Here, Mgr_Dept, Mgr_Name dependent on Manager_id. And, Manager_id is dependent on emp_id that makes non-prime attributes (Mgr_Dept, Mgr_Name) transitively dependent on super key (emp_id). This violates the rule of 3NF.
To bring this table in 3NF we have to break into two tables to remove transitive dependency.
Employee_Details table:
Emp_id | Emp_name | Manager_id |
E1 | Hary | M1 |
E2 | John | M1 |
E3 | Nil | M2 |
E4 | Mery | M3 |
E5 | Steve | M2 |
Manager_Details table:
Manager_id | Mgr_Dept | Mgr_Name |
M1 | IT | William |
M2 | SALSE | Stephen |
M3 | HR | Johnson |
Q.9) What do you mean by query processing?
Ans: Query Processing
Query processing is nothing but steps involved in retrieving data from database. These activities include translation of queries written high level database language into expressions that can be understood at the physical level of the file system. It also includes a variety of query optimizing transformations and actual evaluations of queries.
Query processing procedure
Basic steps in query processing are:
1. Parsing and translation
2. Optimization
3. Evaluation
At the beginning of query processing, the queries must be translated into a form which could be understood at the physical level of the system. A language like SQL is not suitable for the internal representation of a query. Relational algebra is the good option for internal representation of query.

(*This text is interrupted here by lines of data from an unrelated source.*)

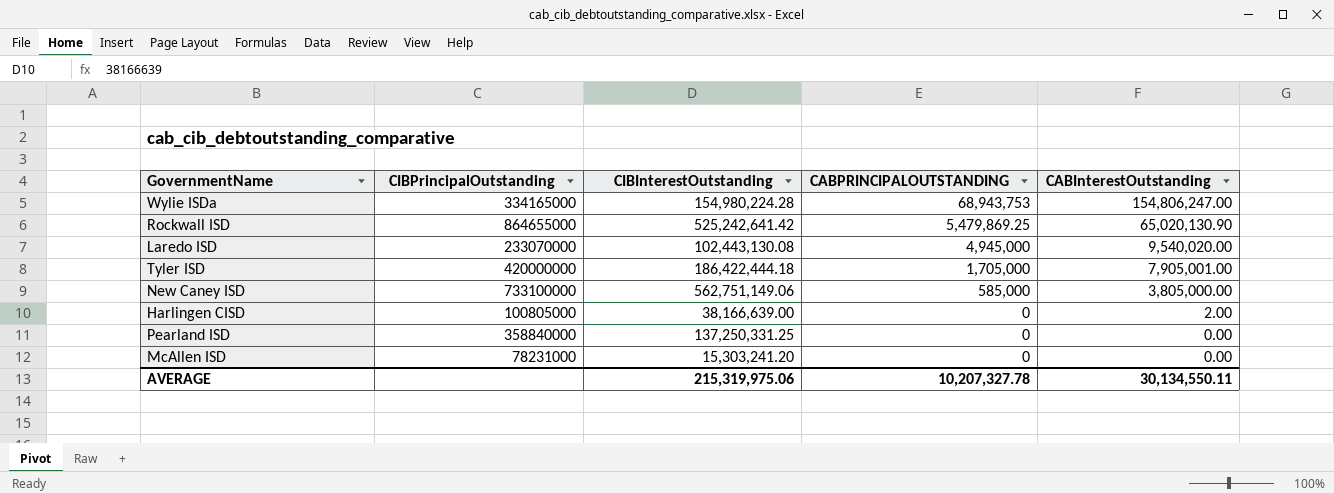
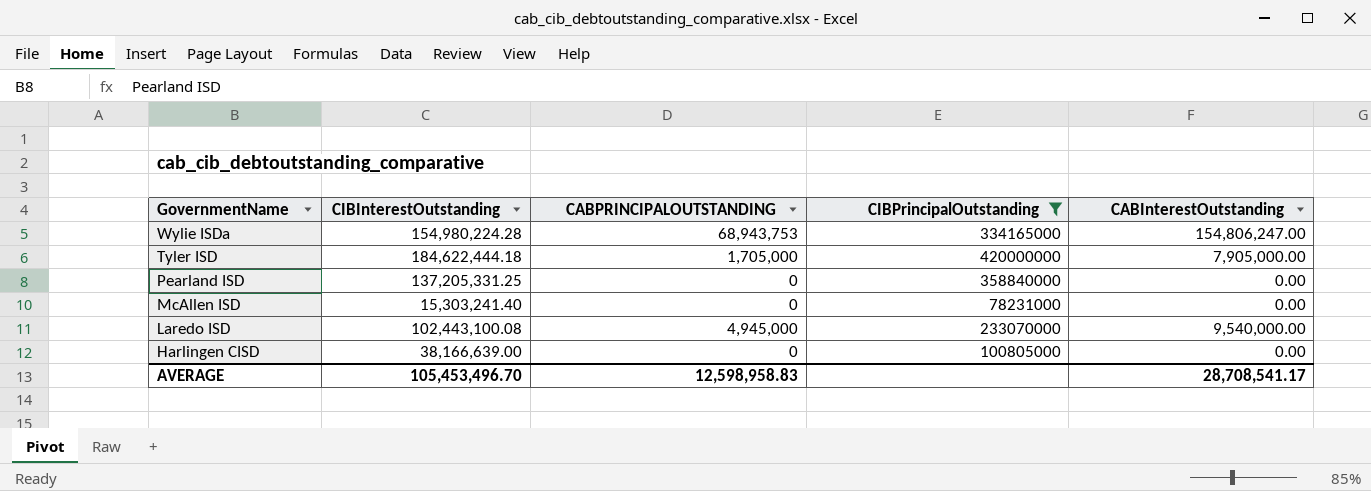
filter: none -> CIBPrincipalOutstanding <= 420000000
row order: CABPRINCIPALOUTSTANDING descending -> GovernmentName descending
column CIBPrincipalOutstanding | position: 2 -> 4
Tyler ISD | CIBInterestOutstanding: 186,422,444.18 -> 184,622,444.18
Tyler ISD | CABInterestOutstanding: 7,905,001.00 -> 7,905,000.00
Pearland ISD | CIBInterestOutstanding: 137,250,331.25 -> 137,205,331.25
McAllen ISD | CIBInterestOutstanding: 15,303,241.20 -> 15,303,241.40
Laredo ISD | CIBInterestOutstanding: 102,443,130.08 -> 102,443,100.08
Laredo ISD | CABInterestOutstanding: 9,540,020.00 -> 9,540,000.00
Harlingen CISD | CABInterestOutstanding: 2.00 -> 0.00
AVERAGE | CIBInterestOutstanding: 215,319,975.06 -> 105,453,496.70
AVERAGE | CABPRINCIPALOUTSTANDING: 10,207,327.78 -> 12,598,958.83
AVERAGE | CABInterestOutstanding: 30,134,550.11 -> 28,708,541.17

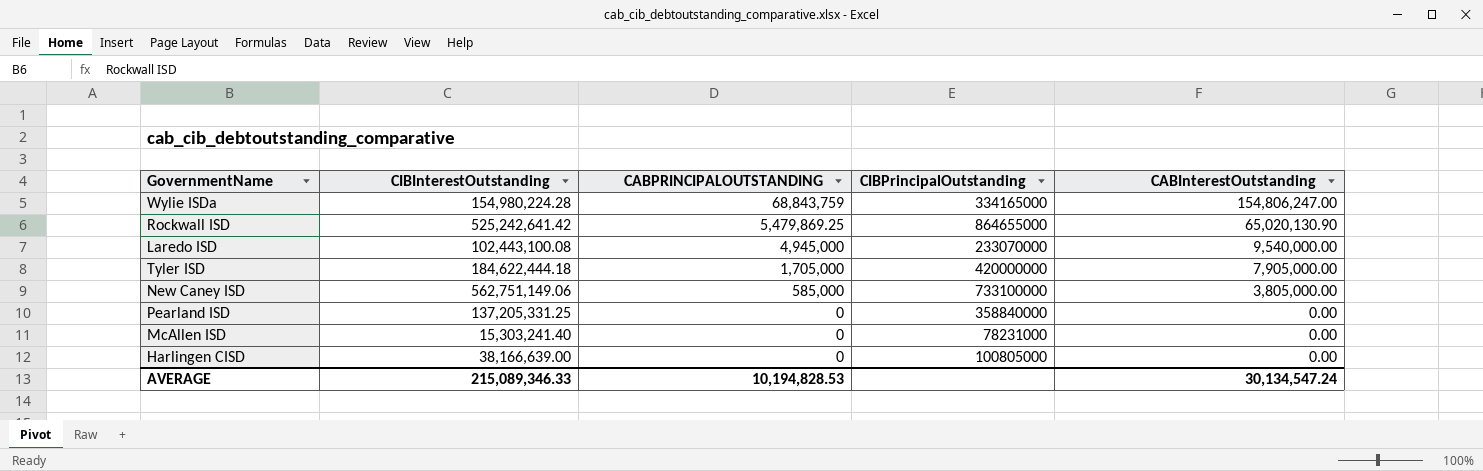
filter: CIBPrincipalOutstanding <= 420000000 -> none
row order: GovernmentName descending -> CABPRINCIPALOUTSTANDING descending
Wylie ISDa | CABPRINCIPALOUTSTANDING: 68,943,753 -> 68,843,759
AVERAGE | CIBInterestOutstanding: 105,453,496.70 -> 215,089,346.33
AVERAGE | CABPRINCIPALOUTSTANDING: 12,598,958.83 -> 10,194,828.53
AVERAGE | CABInterestOutstanding: 28,708,541.17 -> 30,134,547.24

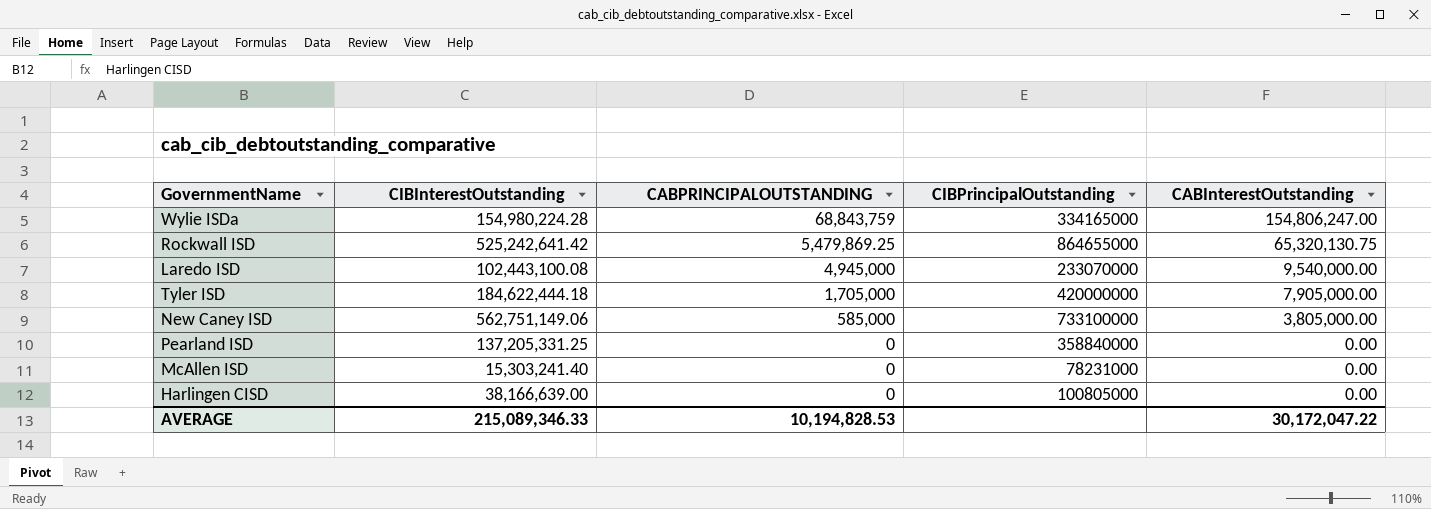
Rockwall ISD | CABInterestOutstanding: 65,020,130.90 -> 65,320,130.75
AVERAGE | CABInterestOutstanding: 30,134,547.24 -> 30,172,047.22

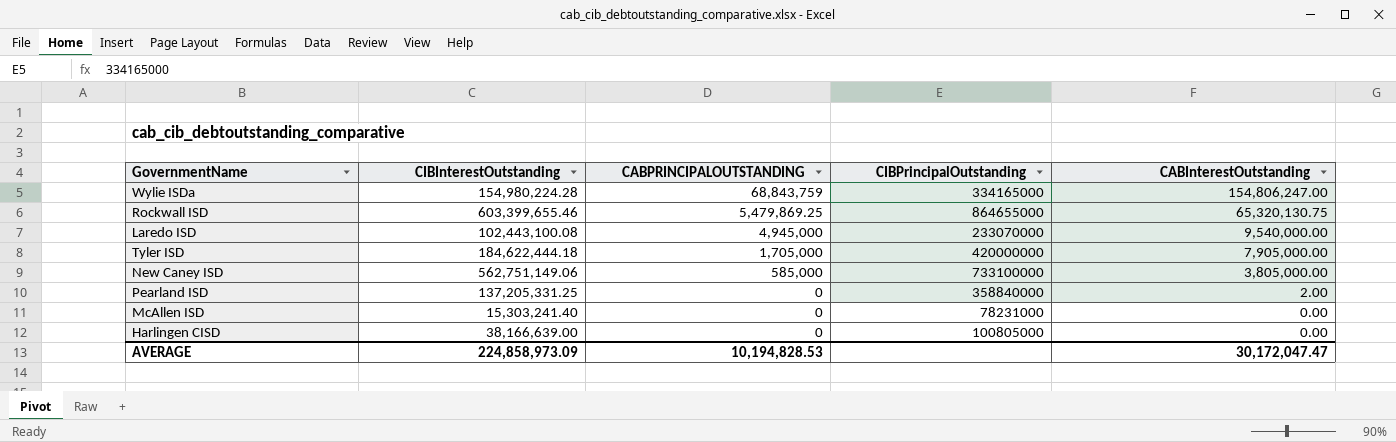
Rockwall ISD | CIBInterestOutstanding: 525,242,641.42 -> 603,399,655.46
Pearland ISD | CABInterestOutstanding: 0.00 -> 2.00
AVERAGE | CIBInterestOutstanding: 215,089,346.33 -> 224,858,973.09
AVERAGE | CABInterestOutstanding: 30,172,047.22 -> 30,172,047.47

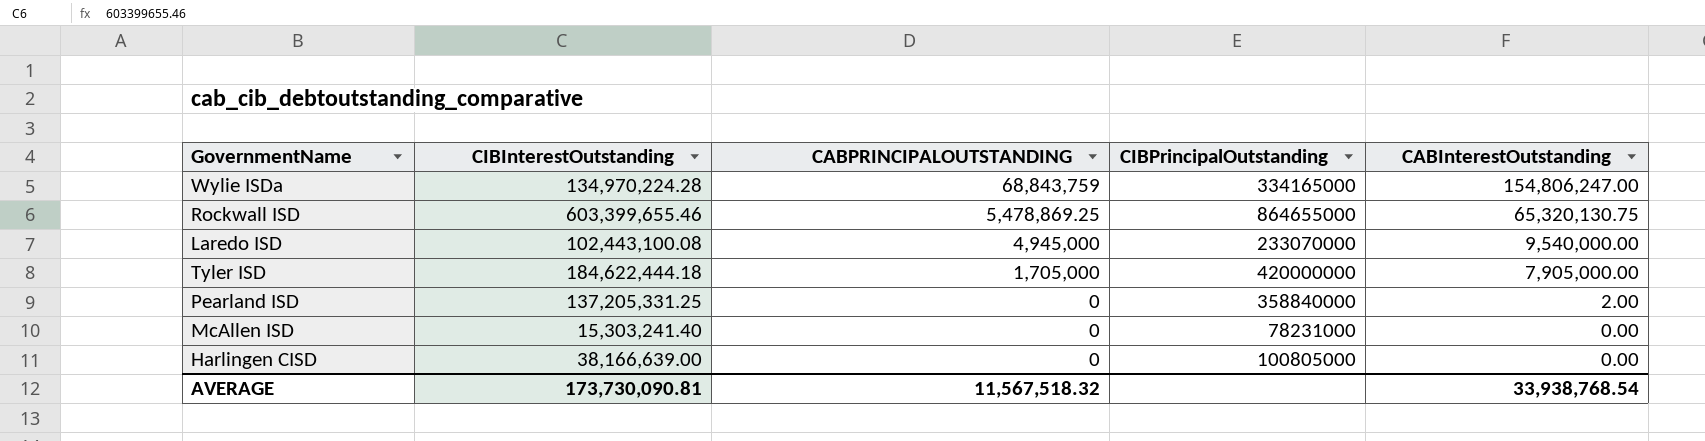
row New Caney ISD: 562,751,149.06 | 585,000 | 733100000 | 3,805,000.00 -> none
Wylie ISDa | CIBInterestOutstanding: 154,980,224.28 -> 134,970,224.28
Rockwall ISD | CABPRINCIPALOUTSTANDING: 5,479,869.25 -> 5,478,869.25
AVERAGE | CIBInterestOutstanding: 224,858,973.09 -> 173,730,090.81
AVERAGE | CABPRINCIPALOUTSTANDING: 10,194,828.53 -> 11,567,518.32
AVERAGE | CABInterestOutstanding: 30,172,047.47 -> 33,938,768.54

So, the first step in query processing is to translate a given query into its internal
Representation. In generating internal form of a query, parser checks the syntax of the query written by user, verifies that the relation names appearing in the query really exists in the database and so on.
The system constructs a parse-tree of the query. Then this tree is translated into relational- algebra expressions. If the query was expressed in terms of a view, the translation phase replaces all uses of the view by the relational-algebra expression that defines the view.
One query can be answered in different ways. Relational-algebra representation of a query specifies only partially how to evaluate a query. There are different ways to evaluate relational-algebra expressions. Consider the query:
Select acc_balance from account where acc_balance<5000
This query can be translated into one of the following relational-algebra expressions:
1. σ acc_balance<5000 (Π acc_balance (account))
2. Πacc_balance (σ acc_balance <5000 (account))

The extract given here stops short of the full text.